## PROBLEM TO SOLVE
Without the images, write out the entries word for word.

## AVAILABLE DATA
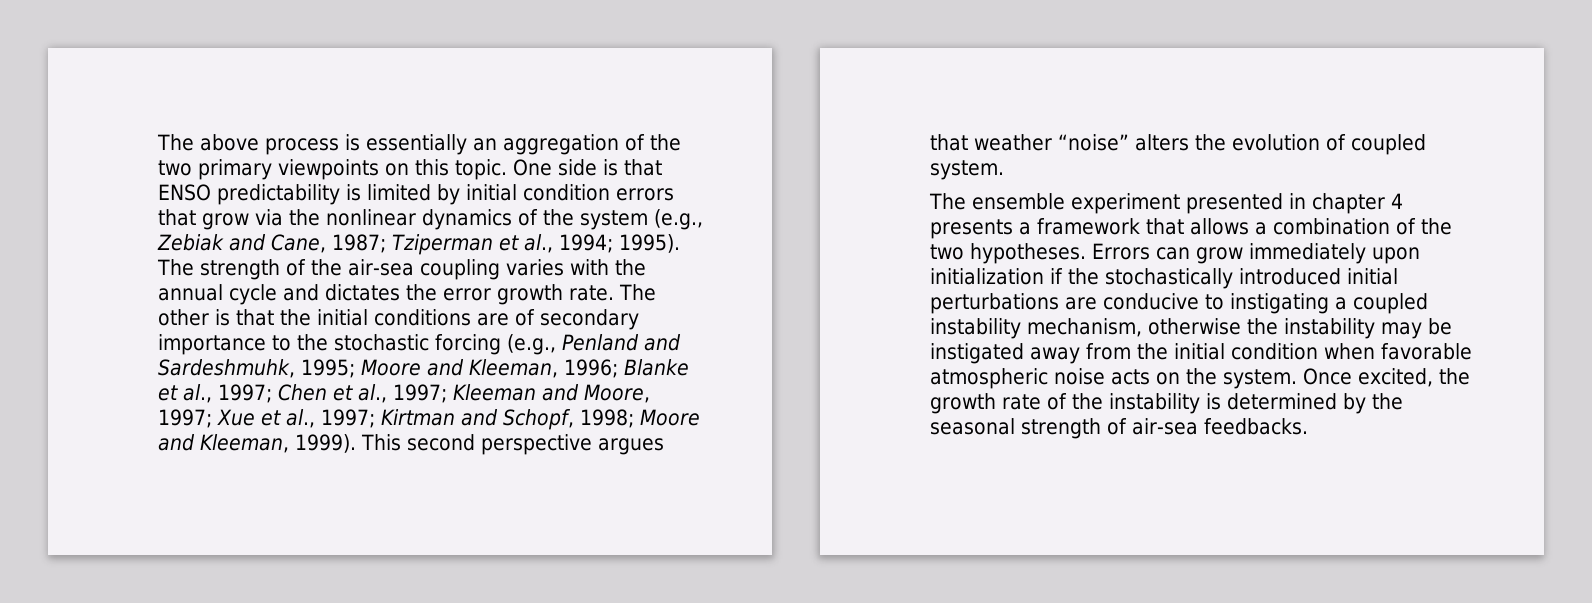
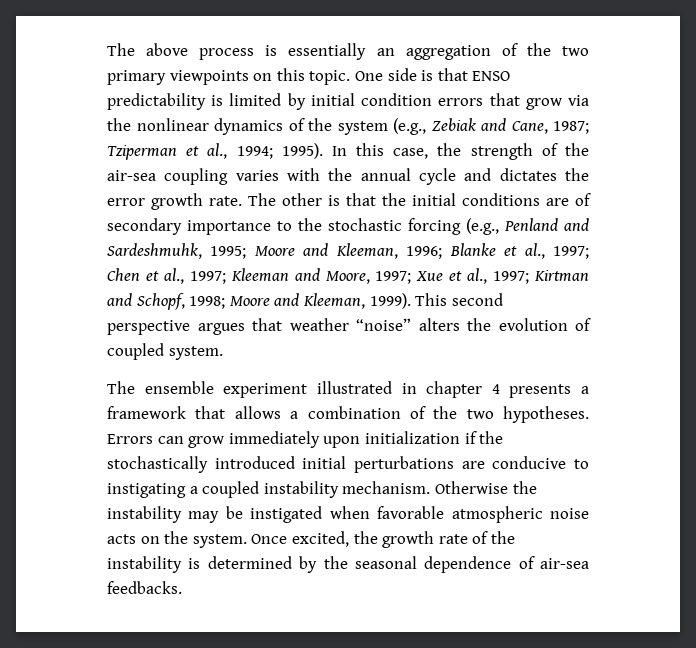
- The strength of the air-sea coupling varies with the annual cycle and dictates the error growth rate.
+ In this case, the strength of the air-sea coupling varies with the annual cycle and dictates the error growth rate.
- The ensemble experiment presented in chapter 4 presents a framework that allows a combination of the two hypotheses.
+ The ensemble experiment illustrated in chapter 4 presents a framework that allows a combination of the two hypotheses.
- Errors can grow immediately upon initialization if the stochastically introduced initial perturbations are conducive to instigating a coupled instability mechanism, otherwise the instability may be instigated away from the initial condition when favorable atmospheric noise acts on the system.
+ Errors can grow immediately upon initialization if the stochastically introduced initial perturbations are conducive to instigating a coupled instability mechanism. Otherwise the instability may be instigated when favorable atmospheric noise acts on the system.
- Once excited, the growth rate of the instability is determined by the seasonal strength of air-sea feedbacks.
+ Once excited, the growth rate of the instability is determined by the seasonal dependence of air-sea feedbacks.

## WRITTEN SOLUTION
- The strength of the air-sea coupling varies with the annual cycle and dictates the error growth rate.
+ In this case, the strength of the air-sea coupling varies with the annual cycle and dictates the error growth rate.
- The ensemble experiment presented in chapter 4 presents a framework that allows a combination of the two hypotheses.
+ The ensemble experiment illustrated in chapter 4 presents a framework that allows a combination of the two hypotheses.
- Errors can grow immediately upon initialization if the stochastically introduced initial perturbations are conducive to instigating a coupled instability mechanism, otherwise the instability may be instigated away from the initial condition when favorable atmospheric noise acts on the system.
+ Errors can grow immediately upon initialization if the stochastically introduced initial perturbations are conducive to instigating a coupled instability mechanism. Otherwise the instability may be instigated when favorable atmospheric noise acts on the system.
- Once excited, the growth rate of the instability is determined by the seasonal strength of air-sea feedbacks.
+ Once excited, the growth rate of the instability is determined by the seasonal dependence of air-sea feedbacks.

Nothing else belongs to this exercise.